US Speaker of the House Nancy Pelosi dominated global headlines on Tuesday with her much-anticipated trip to Taipei, becoming the most senior American official to visit Taiwan in 25 years and triggering a barrage of threats and verbal attacks from China.
The risk of further escalation that could destabilise the Indo-Pacific region is a looming concern for national security watchers.
Allen Carlson, an associate professor in Cornell University’s Government Department and a leading academic on US-China relations, saw the risks of conflict as real — but stressed that both Washington and Beijing have an interest in containing the situation.
Mr Carlson spoke to The National about the visit.
How do you view the visit?
The visit is a good idea, but it is badly timed.
On the one hand, it demonstrates to China that America's resolve to support its allies appears to be needed, and also wanted by many in Taiwan.
What are the ramifications of China's military exercises beginning August 4?
This depends on two issues.
First, how forceful will Beijing's response to the visit be. Second, how will those in Taiwan respond.
In the past, when China has acted too forcefully towards the island, from Beijing's perspective, it has counterproductively produced a coalescence of Taiwanese identity. One can imagine the same scenario playing out now should Beijing turn to bellicose measures towards the island.
This, then, maybe the biggest deterrent to China — even more than the US. Although, until 2019 it seemed the same rationale would stay Beijing's hand vis-a-vis Hong Kong, and in the end it did not.
How do you see this visit affecting US-China relations?
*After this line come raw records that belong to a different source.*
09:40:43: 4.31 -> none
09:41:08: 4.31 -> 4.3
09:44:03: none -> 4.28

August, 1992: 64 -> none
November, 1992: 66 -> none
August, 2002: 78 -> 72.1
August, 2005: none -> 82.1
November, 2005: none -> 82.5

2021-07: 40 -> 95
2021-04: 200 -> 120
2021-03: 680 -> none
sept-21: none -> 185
In regard to US-China relations, I would argue that both sides still have an interest in avoiding outright confrontation, and so, while the visit will lead to increased tension between Beijing and Washington, I suspect this will not go much further than sabre-rattling and largely symbolic military exercises on China's part, and additional arm sales from Washington to Taiwan.
The real danger then lies not in intentional engagement, but in the possibility that brinkmanship between the two sides will lead to unintended contingencies that could pull both countries into war.
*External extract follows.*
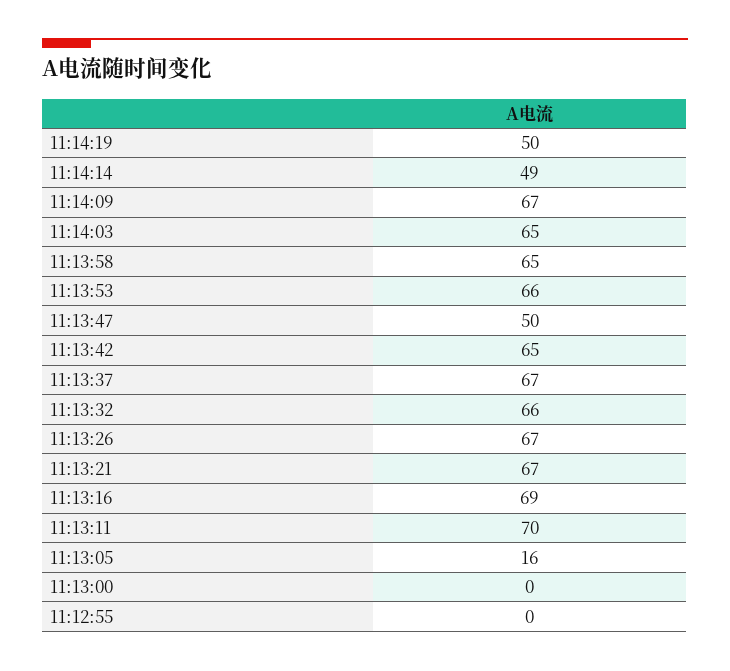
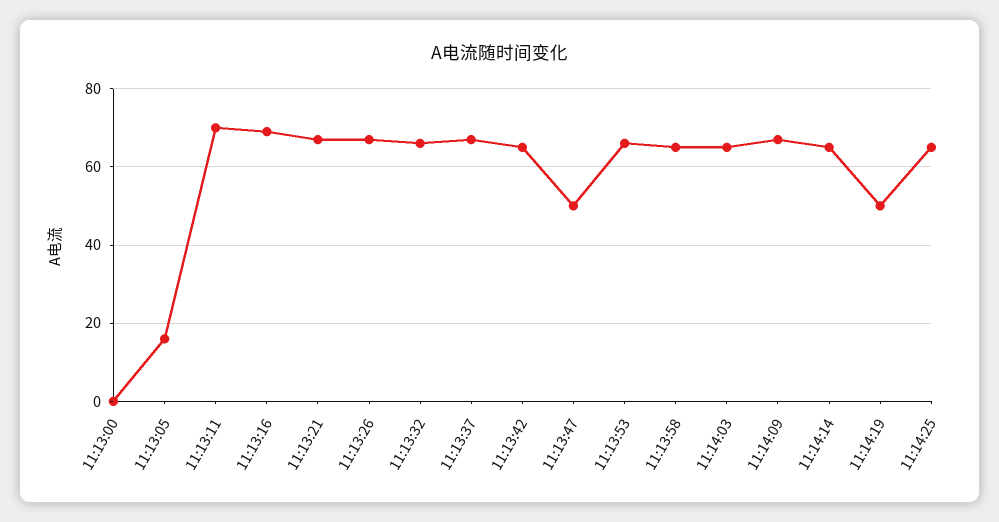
11:14:14: 49 -> 65
11:12:55: 0 -> none
11:14:25: none -> 65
Could this draw China closer to Russia on Ukraine?
No. I think that China’s President Xi Jinping is likely to continue to keep a bit of a distance between himself and Russian President Vladimir Putin.
What should happen next to contain this situation?
There are two things to watch for here. First, what will Ms Pelosi say while in Taiwan and will she — or the Taiwanese — cross any of China's red lines on the island?
Second, will Beijing escalate the situation in a way that goes beyond rhetoric and the largely symbolic use of force?
The hope would be that the Speaker has made her point and will not go much further now, and that Beijing will then show some restraint — even if it unleashed a barrage of verbal attacks. President Joe Biden's administration will then sit back a bit until things settle down.
If this is the scenario that plays out, to return to the first question, the visit will have been a good idea. The problem is that there is a great deal of risk it will not — and a distinct possibility that things could spiral out of control.